Sprint Nextel Corp. is hoping to attract younger, more connected consumers with its recently unveiled in-vehicle communications and entertainment system for automakers. Sprint Velocity enables drivers to get connected to their vehicles through Bluetooth in their mobile phones. This permits access to a variety of applications such as voice-activated texting and email, navigation, news and sports updates and music. Sprint Nextel, the No. 3 mobile carrier in the U.S., boasts that Sprint Velocity will be better than the products that automakers developed on their own. At the Los Angeles Auto Show, Wayne Ward, Sprint's vice president of emerging solutions, said that automakers “make great cars” but then they’re not in the communications business.

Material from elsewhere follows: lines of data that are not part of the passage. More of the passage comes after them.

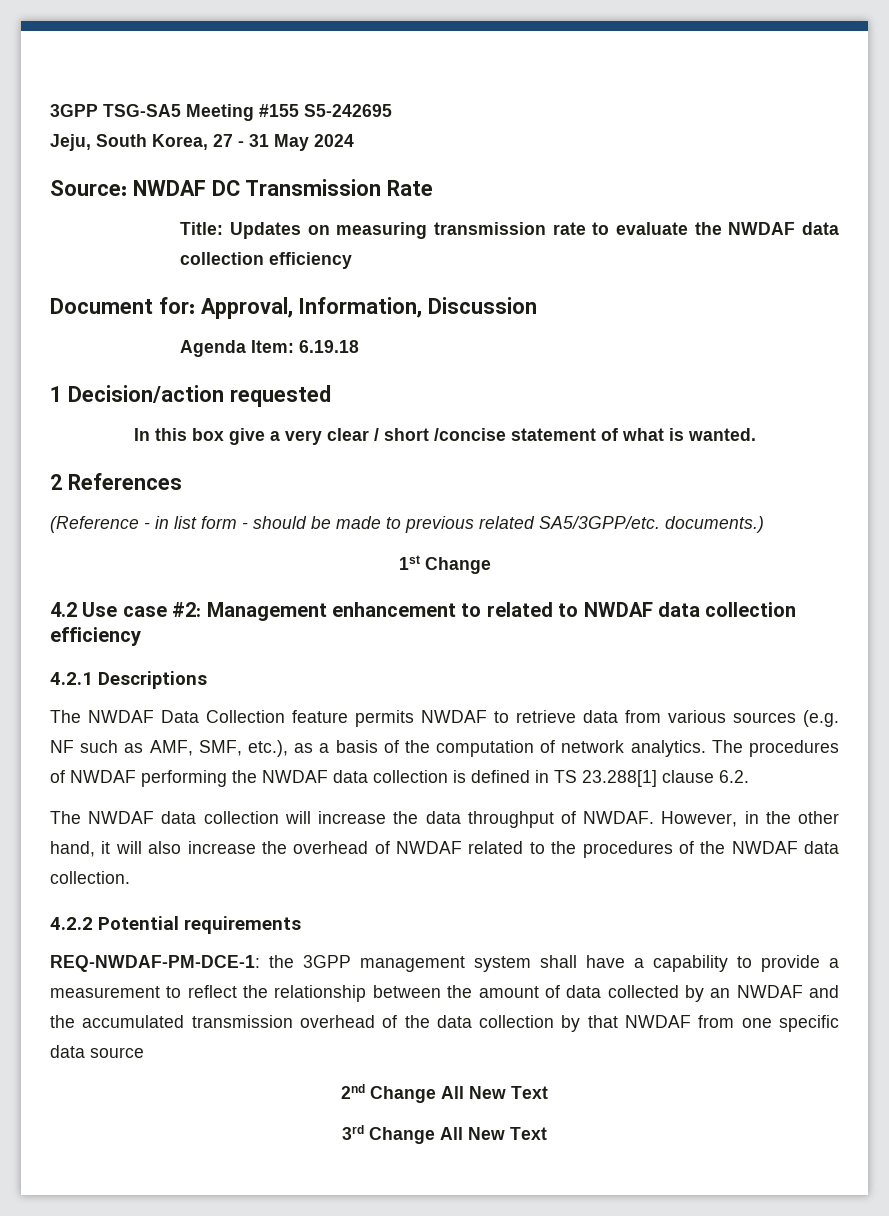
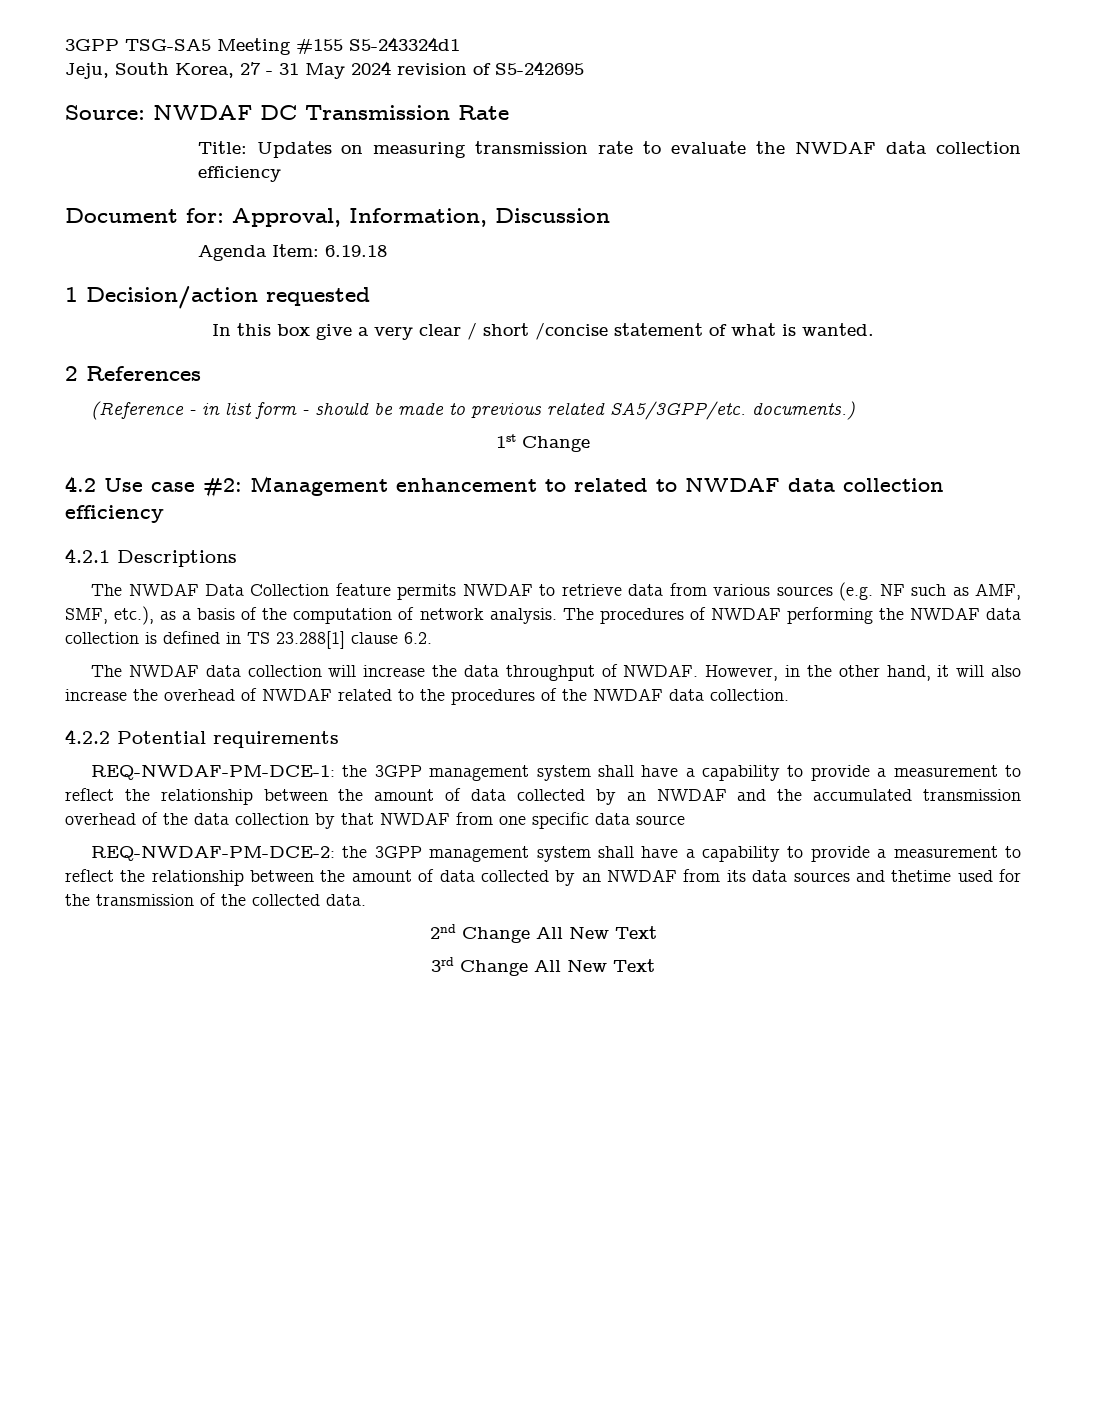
- 3GPP TSG-SA5 Meeting #155 S5-242695
+ 3GPP TSG-SA5 Meeting #155 S5-243324d1
- Jeju, South Korea, 27 - 31 May 2024
+ Jeju, South Korea, 27 - 31 May 2024 revision of S5-242695
- The NWDAF Data Collection feature permits NWDAF to retrieve data from various sources (e.g. NF such as AMF, SMF, etc.), as a basis of the computation of network analytics.
+ The NWDAF Data Collection feature permits NWDAF to retrieve data from various sources (e.g. NF such as AMF, SMF, etc.), as a basis of the computation of network analysis.
+ REQ-NWDAF-PM-DCE-2: the 3GPP management system shall have a capability to provide a measurement to reflect the relationship between the amount of data collected by an NWDAF from its data sources and thetime used for the transmission of the collected data.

The Uconnect system that Chrysler Group LLC uses on the new Ram 1500 pickup truck and SRT Viper is powered by Sprint Velocity. The pricing for the system hasn’t been announced yet but Uconnect packages on the truck have a price range of $465 - $970, depending on the screen size. In a survey that IBM has yet to release, about 45% of car buyers said that navigation systems that aid drivers to evade traffic are crucial to their purchase decisions, while 35% consider important the car's ability to respond to voice commands.
Meanwhile, 30% said that entertainment systems were very important, specifically for buyers who are aged 18 and 29. So far, similar products from Ford, General Motors and other automakers have been heavily criticized. After glitches were found in the MyFord Touch system, Ford’s ranking in Consumer Reports's annual survey of reliability suffered. GM's new CUE system for its Cadillac lineup was described by the magazine to be “convoluted and frustrating."